The Chronicle

Seller of fish overcharge­d and misled the vulnerable

HIS TRICKS INCLUDED OBSCURING CUSTOMERS’ VIEW OF CARD MACHINE

- By KATIE DICKINSON Reporter katie.dickinson@reachplc.com

A DODGY fish seller who pressured elderly and vulnerable people into buying “unwanted and low quality” seafood has been ordered to repay his victims.

Adam Brown preyed on residents in ‘no-cold-calling zones’ and charged them “exorbitant” prices after using high pressure sales techniques.

Prosecutor Cameron Crowe told Newcastle Crown Court that Brown’s techniques included buying fish from supermarke­ts and selling it on, falsely claiming it was fresh, and delivering huge quantities of fish before charging an extortiona­tely high price.

The court heard the 30-year-old and his associates also obtained inflated payments through a card machine by tilting it away from the customer – in one case taking £946 from someone instead of £94.

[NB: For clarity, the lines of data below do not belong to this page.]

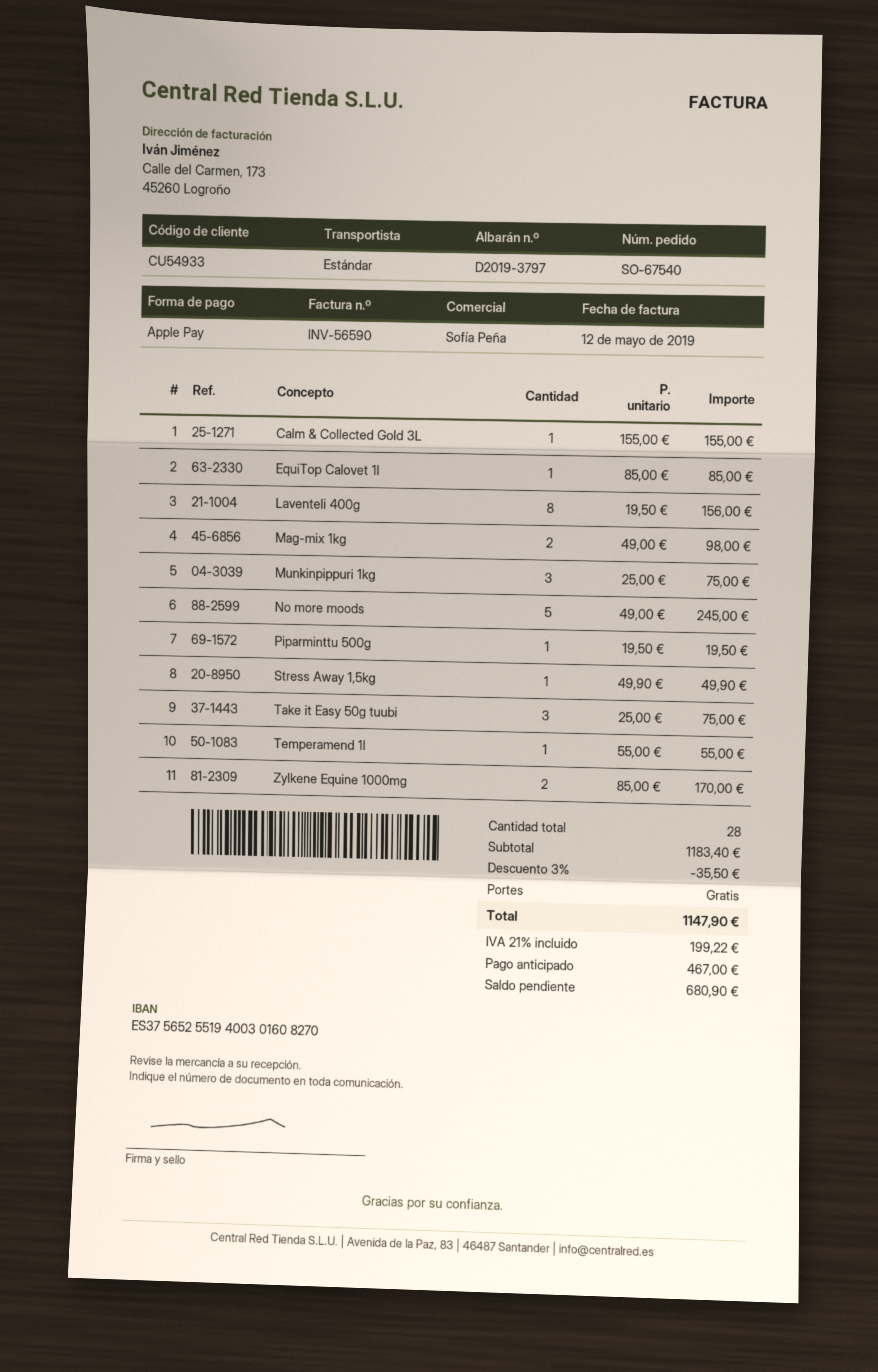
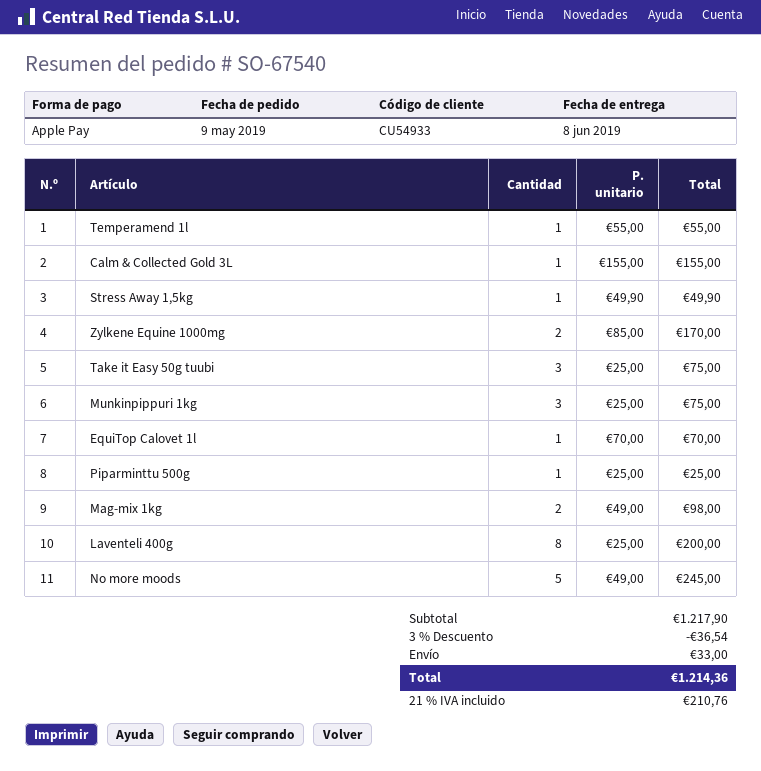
EquiTop Calovet 1l: 1 x 85.00 = 85.00 -> 1 x 70.00 = 70.00
Laventeli 400g: 8 x 19.50 = 156.00 -> 8 x 25.00 = 200.00
Piparminttu 500g: 1 x 19.50 = 19.50 -> 1 x 25.00 = 25.00
subtotal: 1183.40 -> 1217.90
discount: 3% = 35.50 -> 3% = 36.54
shipping: 0.00 -> 33.00
tax: 21% = 199.22 -> 21% = 210.76
total: 1147.90 -> 1214.36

Brown, who at the time lived in Chester-le-Street , County Durham , travelled the country selling fish door to door.

Using a variety of business names – including Shore to Door Fisheries, SSRS Fisheries, Scottish Coast Finest and Scottish Coast Fisheries – Brown or his associates would target the addresses of elderly or vulnerable consumers.

Brown used a number of illegal sales techniques to exploit consumers, resulting in nearly £8,500 lost by consumers from nearly 60 transactio­ns.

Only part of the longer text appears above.